Conocí también en Bactra un oriental, de nombre Su-Ying, al que sonsaqué datos sobre el modo de elaborar la seda, aunque en casi todo coincidió con lo ya sabido. Me dijo:

«Cuando el árbol de la seda esté en flor, ha de darse gracias a los dioses, sobre todo a la diosa Sang. En mi país Thin, esta diosa es la Diosa de la Seda. Pues bien, cuando este árbol está en flor ha de rascarse su corteza, con cuidado de no cortarla ni muy gruesa (pues el árbol, desprotegido, moriría) ni muy fina, pues romperíamos los hilos de seda. Así pues, una vez arañada las cortezas se meterán en agua salada durante diez días y diez noches, durante las cuales no se descuidará cambiar el agua dos veces, una al salir la luna, la otra al desaparecer en el horizonte. Así, al cabo de estos diez días y diez noches se recogerá la corteza, que ya estará hinchada y muy suave al tacto, y se lavará en el agua más clara de un río.
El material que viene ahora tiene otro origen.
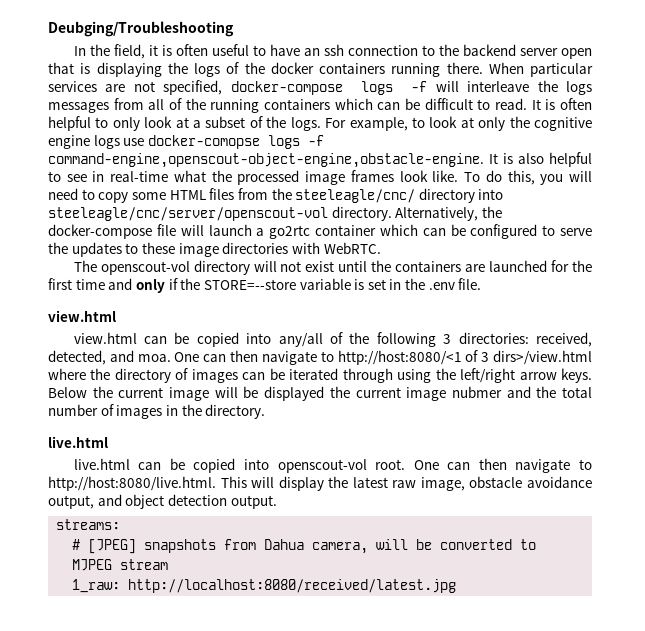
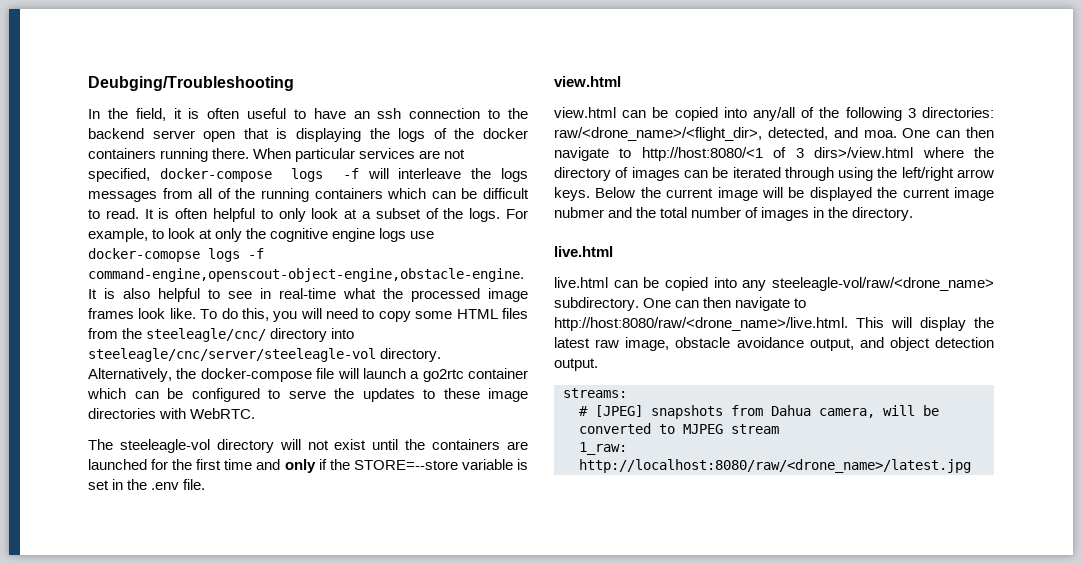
- To do this, you will need to copy some HTML files from the steeleagle/cnc/ directory into steeleagle/cnc/server/openscout-vol directory.
+ To do this, you will need to copy some HTML files from the steeleagle/cnc/ directory into steeleagle/cnc/server/steeleagle-vol directory.
- The openscout-vol directory will not exist until the containers are launched for the first time and only if the STORE=--store variable is set in the .env file.
+ The steeleagle-vol directory will not exist until the containers are launched for the first time and only if the STORE=--store variable is set in the .env file.
- view.html can be copied into any/all of the following 3 directories: received, detected, and moa.
+ view.html can be copied into any/all of the following 3 directories: raw/<drone_name>/<flight_dir>, detected, and moa.
- live.html can be copied into openscout-vol root. One can then navigate to http://host:8080/live.html. This will display the latest raw image, obstacle avoidance output, and object detection output.
+ live.html can be copied into any steeleagle-vol/raw/<drone_name> subdirectory. One can then navigate to http://host:8080/raw/<drone_name>/live.html. This will display the latest raw image, obstacle avoidance output, and object detection output.
- 1_raw: http://localhost:8080/received/latest.jpg
+ 1_raw: http://localhost:8080/raw/<drone_name>/latest.jpg

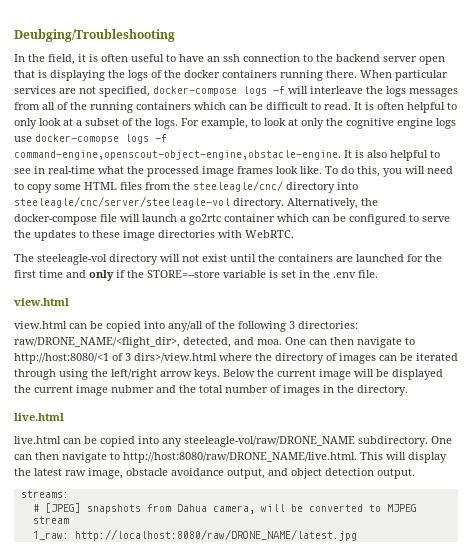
- view.html can be copied into any/all of the following 3 directories: raw/<drone_name>/<flight_dir>, detected, and moa.
+ view.html can be copied into any/all of the following 3 directories: raw/DRONE_NAME/<flight_dir>, detected, and moa.
- live.html can be copied into any steeleagle-vol/raw/<drone_name> subdirectory.
+ live.html can be copied into any steeleagle-vol/raw/DRONE_NAME subdirectory.
- One can then navigate to http://host:8080/raw/<drone_name>/live.html. This will display the latest raw image, obstacle avoidance output, and object detection output.
+ One can then navigate to http://host:8080/raw/DRONE_NAME/live.html. This will display the latest raw image, obstacle avoidance output, and object detection output.
- 1_raw: http://localhost:8080/raw/<drone_name>/latest.jpg
+ 1_raw: http://localhost:8080/raw/DRONE_NAME/latest.jpg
Otra vez se rogará a los dioses y en particular a la diosa Sang, y se comenzará a deshilar la corteza y trenzar con ella los finos hilos de la seda.»


Este oriental me vendió unas simientes, semejantes al trigo, de las que decía que crecería este árbol siempre y cuando recitara correctamente las oraciones a Sang y a los otros dioses.

Pero yo me he propuesto llegar hasta la mismísima Thina, capital de la tierra de los Seres, más allá de las montañas, más allá del país de los bárbaros Satasai, y ver con mis propios ojos el cultivo de este árbol, y con el tiempo hacerme yo hábil en este cultivo para llevárselo a nuestro emperador, aunque sé que mi plan es temerario y quizá peligre mi vida, pues los Seres no permiten a nadie (y menos a un extranjero), cruzar sus fronteras con estas semillas, bajo pena de muerte. Pero yo me encomendaré a Isis, reina de los cielos y a su amado hijo, para que me protejan contra todo enemigo, contra cualquier desgracia que el Destino haya puesto en mi camino.